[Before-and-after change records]
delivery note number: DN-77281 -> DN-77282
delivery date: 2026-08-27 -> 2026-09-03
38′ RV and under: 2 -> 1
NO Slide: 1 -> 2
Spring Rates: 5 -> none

== WORK ITEM ==
Transcribe each record exactly. Leave nothing out.

== SOLVED EXERCISE ==
delivery note number: DN-77281 -> DN-77282
delivery date: 2026-08-27 -> 2026-09-03
38′ RV and under: 2 -> 1
NO Slide: 1 -> 2
Spring Rates: 5 -> none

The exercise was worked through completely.